What We’re Reading: New OSHA Regulations

December 22, 2014

Effective Jan. 1, 2015, OSHA will enforce new regulations regarding serious injury in the workplace. However, according to ARA's weekly newsletter if your facility is regulated under an OSHA State Plan, these new requirements may not go into effect until Jan. 1, 2016.

The new standards, which were announced back in September, require employers to report all work-related fatalities, all work-related in-patient hospitalizations of one or more employees, all work-related amputations and all work-related losses of an eye. In addition, all work related fatalities must be reported within eight hours of the incident. Other incidents must be reported to the nearest OSHA office, the OSHA hotline (1-800-321-6742) or the upcoming electronic means of reporting that will be available on the OSHA web site.

Employers with fewer than 11 employees can claim exemption to only the OSHA 300 log reporting provision. Frequently Asked Questions can be found here on OSHA's web site.

Indian Government looks to promote auto recycling

India is looking to incentivize the utility of auto recycling to contain pollution and ease stress on Indian roads.

Many Indian vehicles are being handed down to the extreme, or being left on the side of the roads to corrode, so in a "Cash for Clunkers" type initiative, the Indian government is looking to push more cars from the streets into the End of Life cycle. 

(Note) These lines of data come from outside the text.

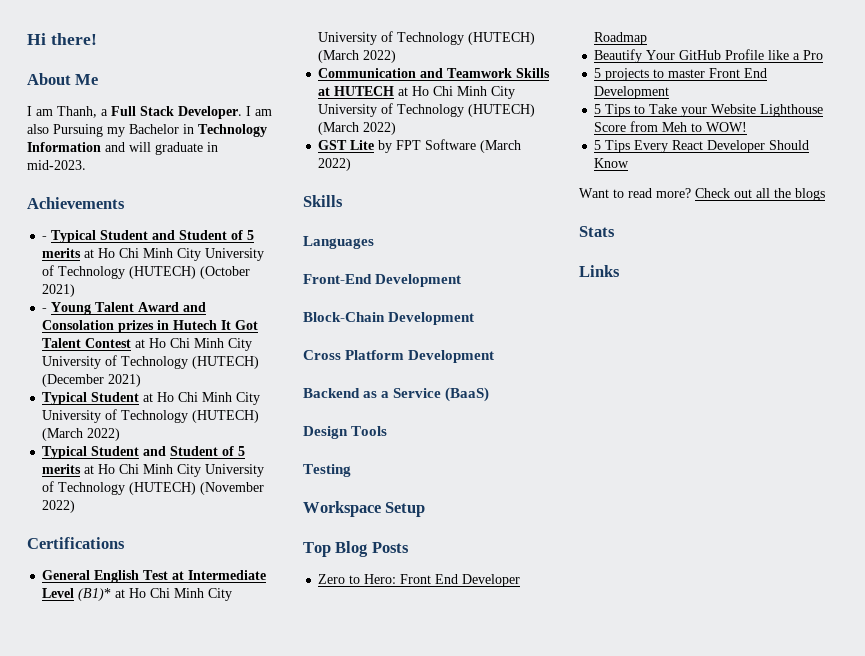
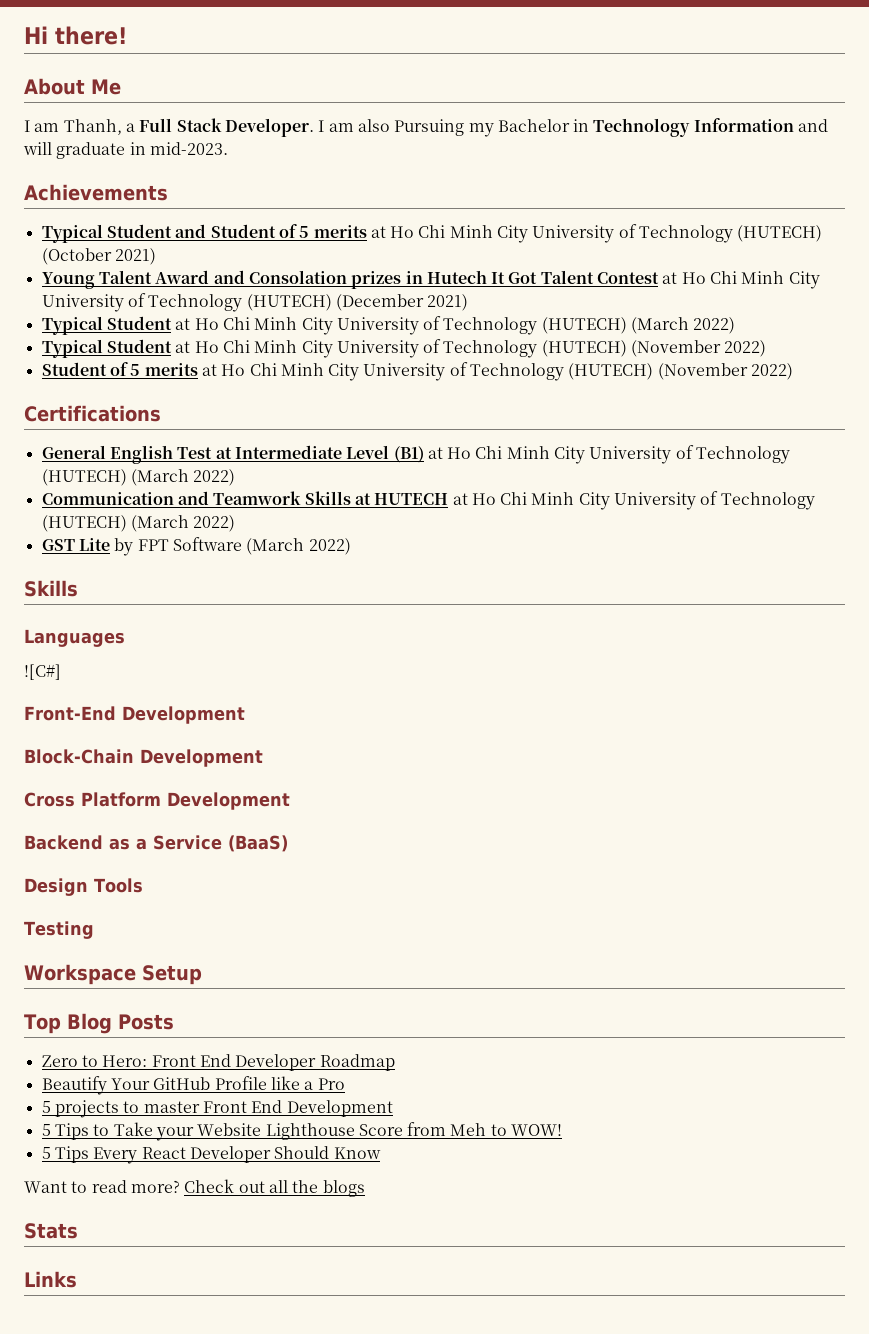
- - Typical Student and Student of 5 merits at Ho Chi Minh City University of Technology (HUTECH) (October 2021)
+ Typical Student and Student of 5 merits at Ho Chi Minh City University of Technology (HUTECH) (October 2021)
- - Young Talent Award and Consolation prizes in Hutech It Got Talent Contest at Ho Chi Minh City University of Technology (HUTECH) (December 2021)
+ Young Talent Award and Consolation prizes in Hutech It Got Talent Contest at Ho Chi Minh City University of Technology (HUTECH) (December 2021)
- Typical Student and Student of 5 merits at Ho Chi Minh City University of Technology (HUTECH) (November 2022)
+ Typical Student at Ho Chi Minh City University of Technology (HUTECH) (November 2022)
+ Student of 5 merits at Ho Chi Minh City University of Technology (HUTECH) (November 2022)
- General English Test at Intermediate Level (B1)* at Ho Chi Minh City University of Technology (HUTECH) (March 2022)
+ General English Test at Intermediate Level (B1) at Ho Chi Minh City University of Technology (HUTECH) (March 2022)
+ ![C#]

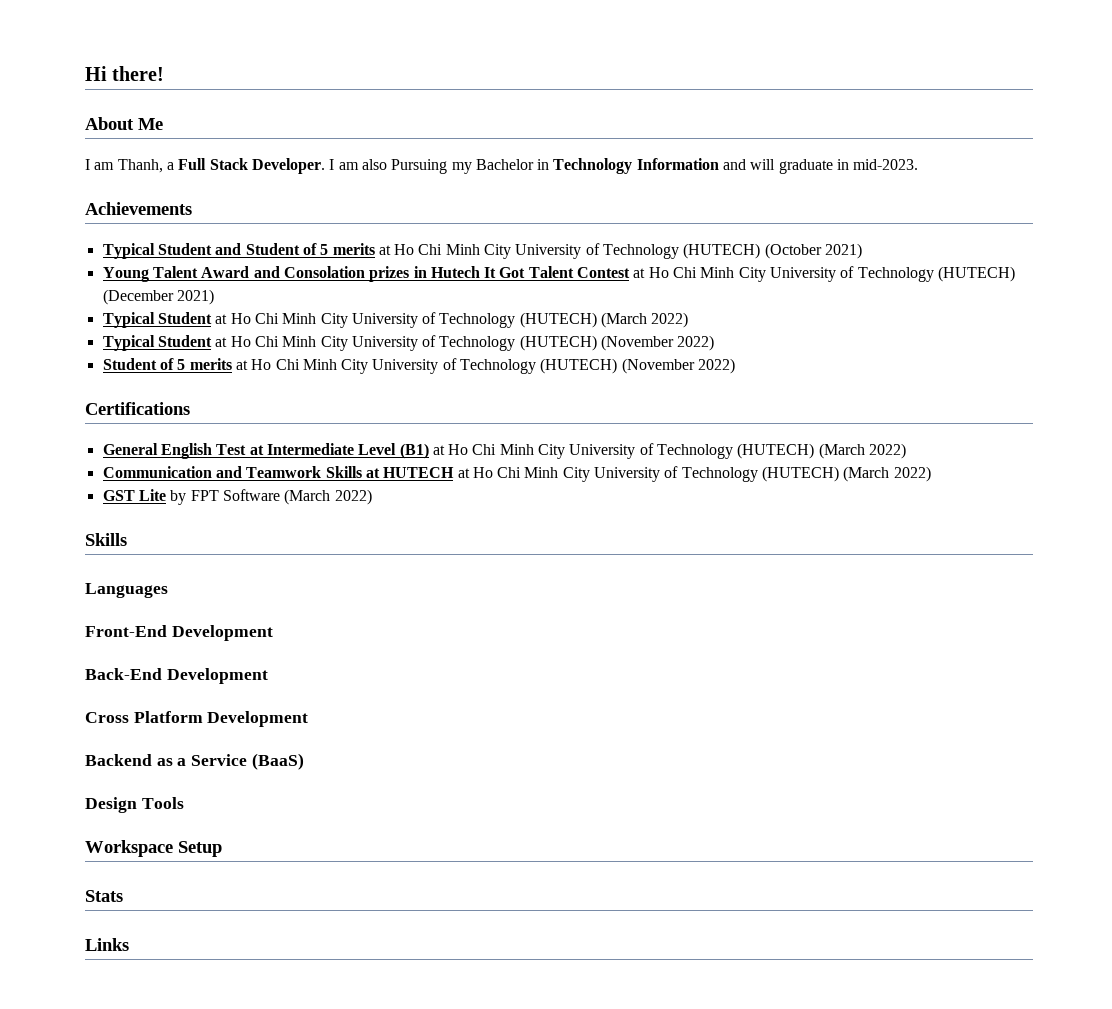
- ![C#]
- Block-Chain Development
+ Back-End Development
- Testing
- Top Blog Posts
- Zero to Hero: Front End Developer Roadmap
- Beautify Your GitHub Profile like a Pro
- 5 projects to master Front End Development
- 5 Tips to Take your Website Lighthouse Score from Meh to WOW!
- 5 Tips Every React Developer Should Know
- Want to read more? Check out all the blogs

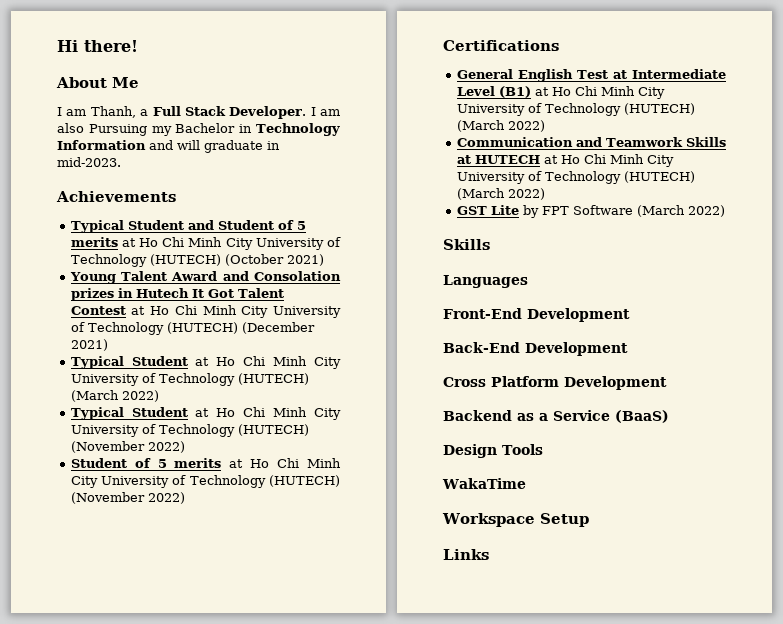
+ WakaTime
- Stats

A study produced by the Indian Ministry of Heavy Industries recommends 25,000 Rs (equivalent to around $400 U.S. dollars) for cars and 10,000 Rs for a two-wheeler. 

"We become emotionally attached to our cars," said Lalit Kumar Chauhan, who recently sold his 15-year-old Maruti Esteem for Rs 30,000. "So giving it up for Rs 25,000 and that too for dismantling would not be easy."

An increase in dismantling of old vehicles will help reduce pollution and increase the availability of recycled parts.

"We import high quality steel, copper for automobiles but when we recycle, we can use them for re-manufacturing," Nitin R Gokarn, chief executive of the National Automotive Testing and R&D Infrastructure Project said. "The cost of repairing and operating cost becomes very high, so it is wise to change the vehicle than carry it."

There are however, doubts over whether a government struggling financially will be able to come up with the funds if enough cars are turned in, or whether the money will be enough for citizens to want to turn in their old vehicles. 

The initiative, however, is a step in the right direction for an increase in recycling in an increasingly successful and industrial nation.

Ohio repeals need for BID Card to purchase salvage

Ohio House Bill 468, which repeals the need for salvage purchasers to have a Buyer Identification Card (BID), has been passed into law. 

The Bill opens competition up for salvage purchase to buyers that previously would not have had access, such as used car dealers, and certain other automotive-related businesses. Unlicensed individuals may purchase up to five vehicles per calendar year

"The bill helps to modernize Ohio's salvage sales laws to be more in keeping with the laws of the vast majority of states by encouraging a more open and competitive market in Ohio," said John Kett, CEO and president of Insurance Auto Actions in a press release. "Insurance Auto Auctions will continue to work hand-in-hand with other industry participants to encourage sensible legislation affecting our industry and its customers."

According to the ARA newsletter: "One improvement made to the bill during the last round of committee deliberation in the Senate was that information collected by the salvage pools about who is purchasing vehicles may now be submitted to a third party data consolidator."

ARA had a strong presence in trying to prevent the repeal of the BID card.